The authors of a paper on supportive supervisors just want readers to “better understand the reported findings,” and so have issued multiple “clarifications” in a corrigendum note.
The paper’s author list includes one Fred Walumbwa, formerly an Arizona State University management researcher, some of whose work has succumbed to scrutiny in the the past two years. His current list: seven retractions, a megacorrection, an expression of concern, and now this.

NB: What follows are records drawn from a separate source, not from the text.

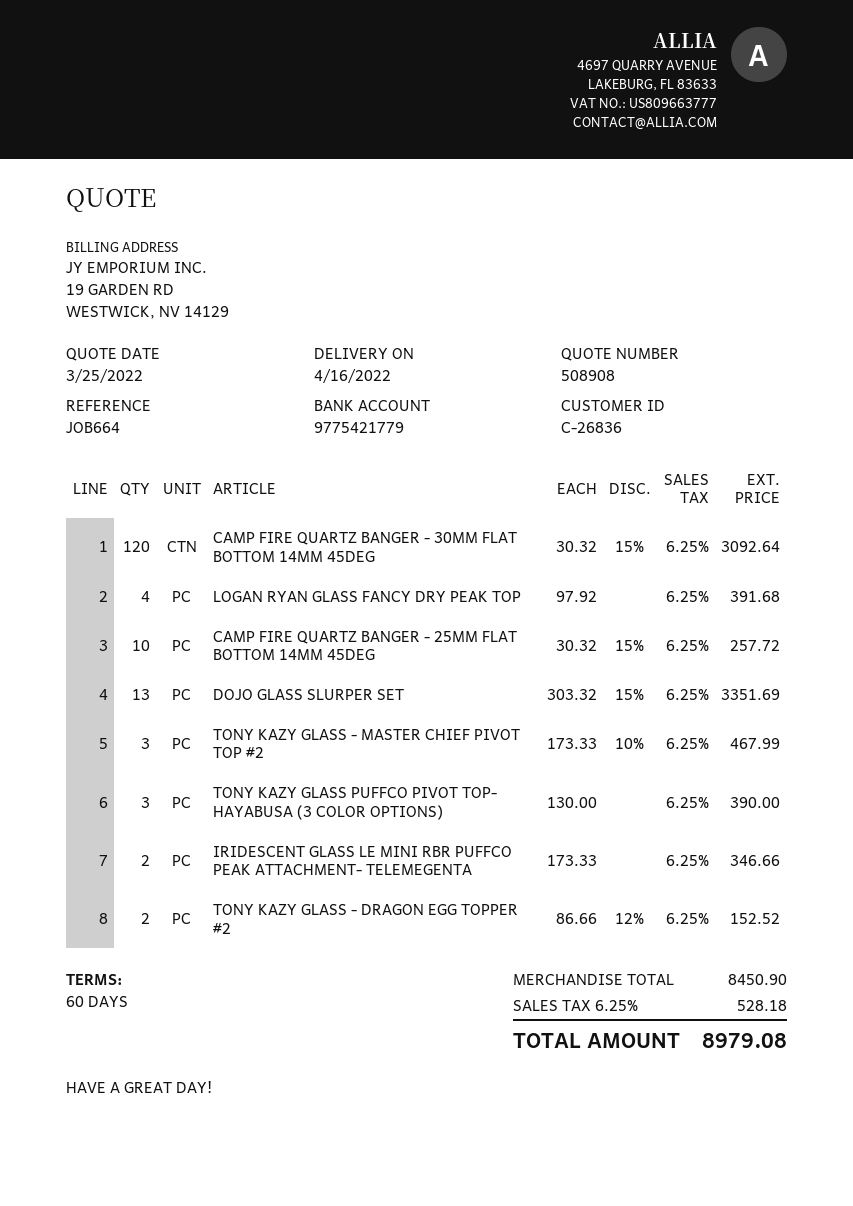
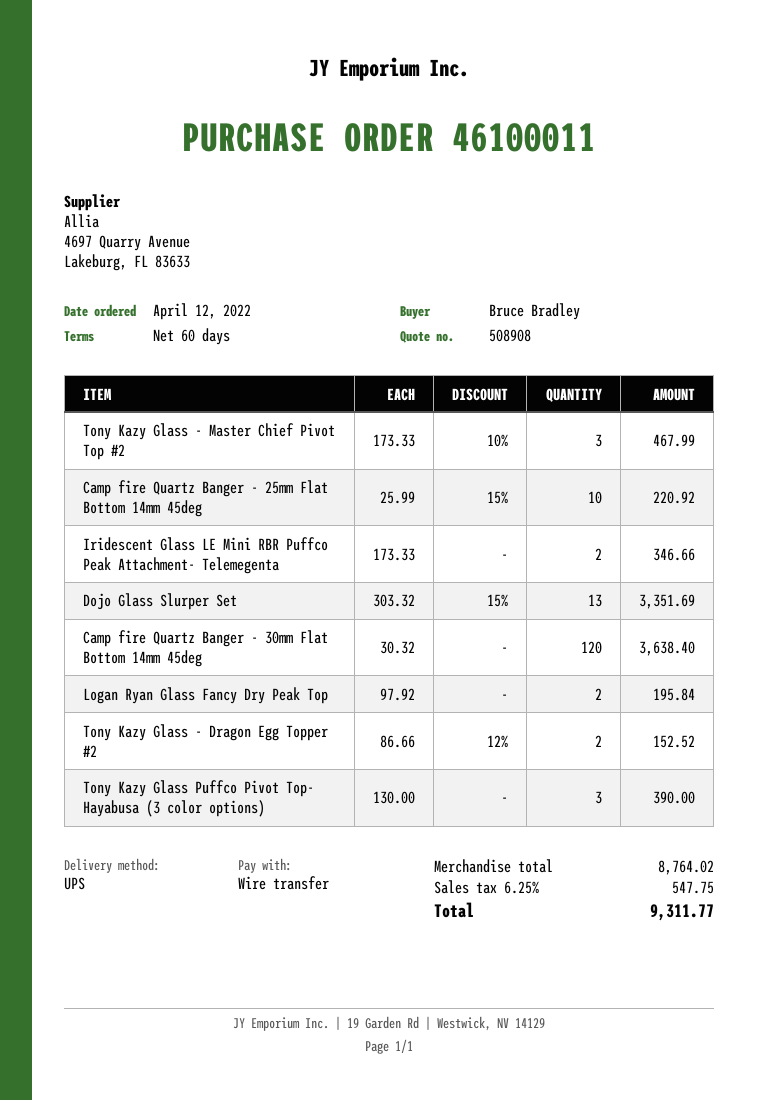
CAMP FIRE QUARTZ BANGER - 30MM FLAT BOTTOM 14MM 45DEG: 120 x 30.32 - 15% = 3092.64 -> 120 x 30.32 = 3638.40
LOGAN RYAN GLASS FANCY DRY PEAK TOP: 4 x 97.92 = 391.68 -> 2 x 97.92 = 195.84
CAMP FIRE QUARTZ BANGER - 25MM FLAT BOTTOM 14MM 45DEG: 10 x 30.32 - 15% = 257.72 -> 10 x 25.99 - 15% = 220.92
subtotal: 8450.90 -> 8764.02
tax: 6.25% = 528.18 -> 6.25% = 547.75
total: 8979.08 -> 9311.77

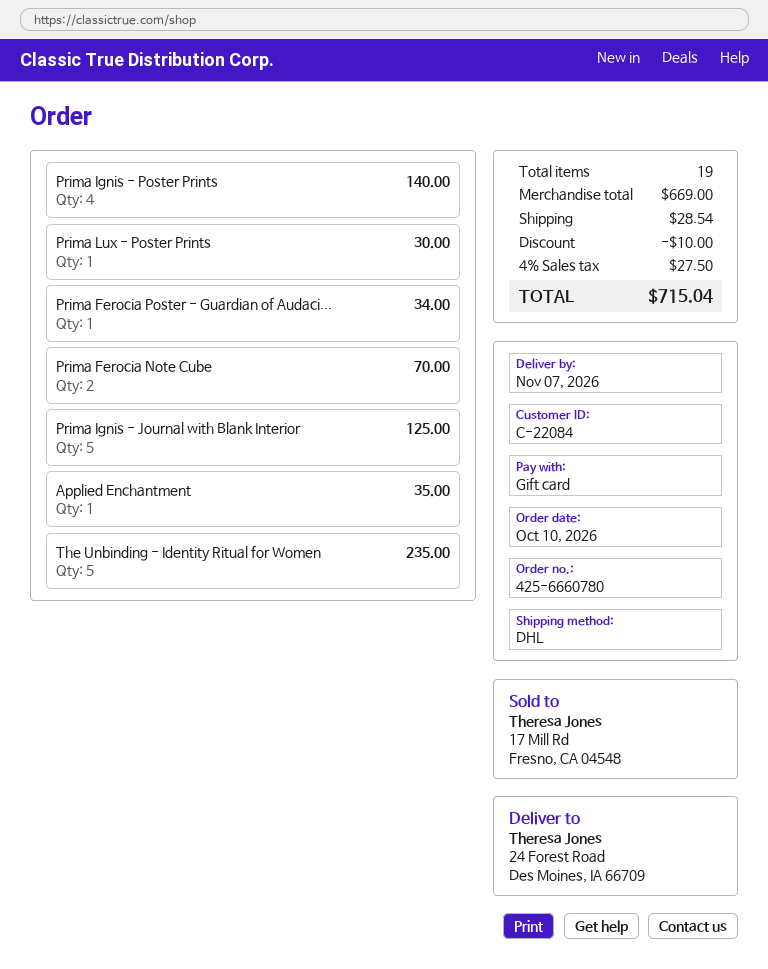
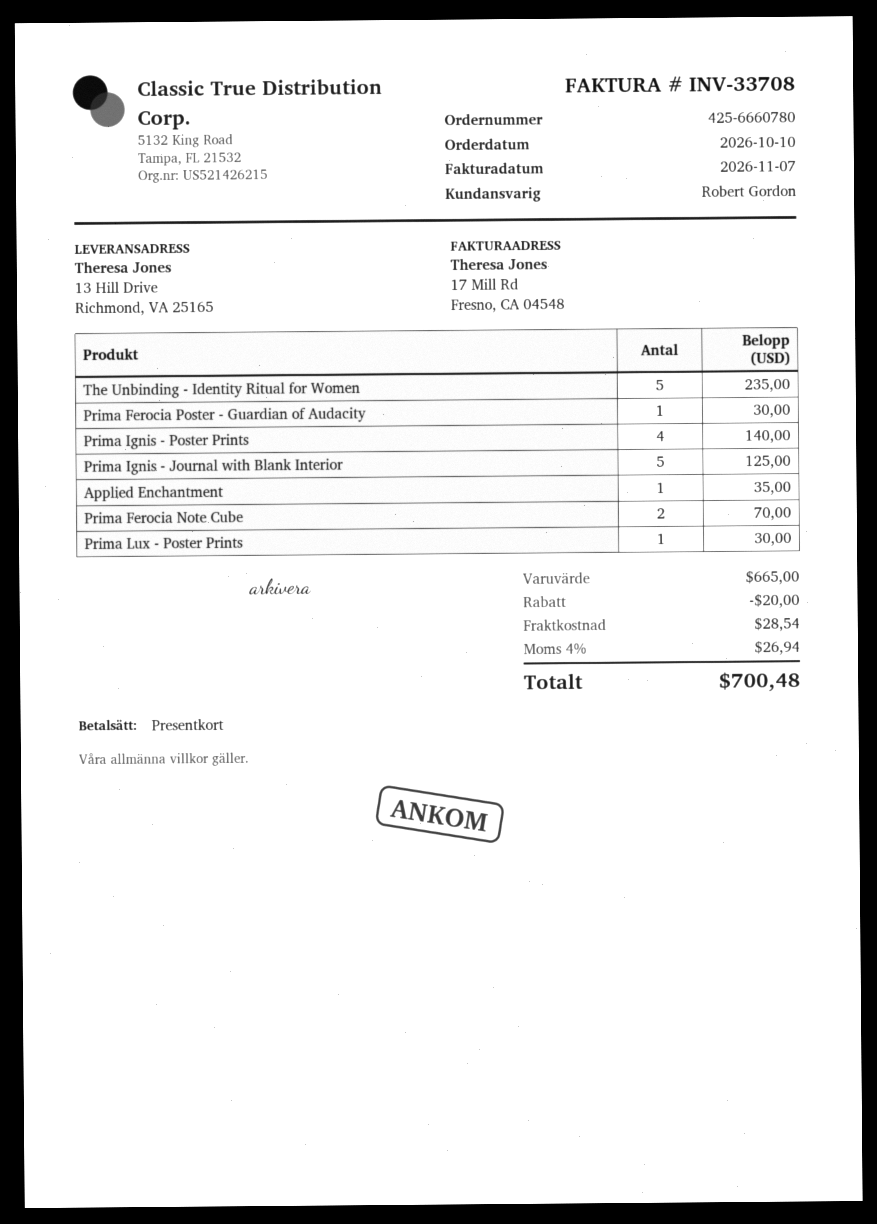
ship to: 24 Forest Road, Des Moines, IA 66709 -> 13 Hill Drive, Richmond, VA 25165
Prima Ferocia Poster - Guardian of Audaci...: 1 for 34.00 -> 1 for 30.00
subtotal: 669.00 -> 665.00
discount: 10.00 -> 20.00
tax: 4% = 27.50 -> 4% = 26.94
total: 715.04 -> 700.48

“Unraveling the relationship between family-supportive supervisor and employee performance,” published in Group & Organization Management, has been cited twice, according to Thomson Scientific’s Web of Knowledge.
Here’s the note in full:
The authors have provided the following clarifications to help readers better understand the reported findings and their interpretations: First, the correlation coefficients reported in Table 1 are based on pairwise deletion of missing values, whereas the R2s of Models 1, 5, and 6 reported in Table 2 are based on listwise deletion. A correlation coefficient is usually computed in SPSS with pairwise deletion based on all data available for each pair of variables. Listwise deletion is a common and valid approach in handling missing value in regression analysis. As it removes cases if there is a missing value on any of the variables in the regression equation, this approach (listwise deletion) causes sample size reduction. For this reason, in the current analysis, the size of our analysis sample for Models 1, 5, and 6 reduced from 209 (total sample size) to 135 for regression analysis.
Second, the reported degrees of freedom (df) of 48 for the hypothesized four-factor model as reported on p. 270 is based on an item-parceling approach we used in performing the confirmatory factor analysis (CFA). Item-parceling has been widely used in CFA to obtain optimal variable to sample size ratio (Coffman & MacCallum, 2005; Little, Cunningham, Shahar, & Widaman, 2002; Little, Rhemtulla, Gibson, & Schoemann, 2013). In the current analysis, two parcels were randomly created for relational identification in the CFA to maintain an acceptable indicator-to-sample ratio.
Walumbwa is currently based at Florida International University. We emailed corresponding author Peng Wang at Miami University and the journal’s editor in chief. We will update this post if we hear back.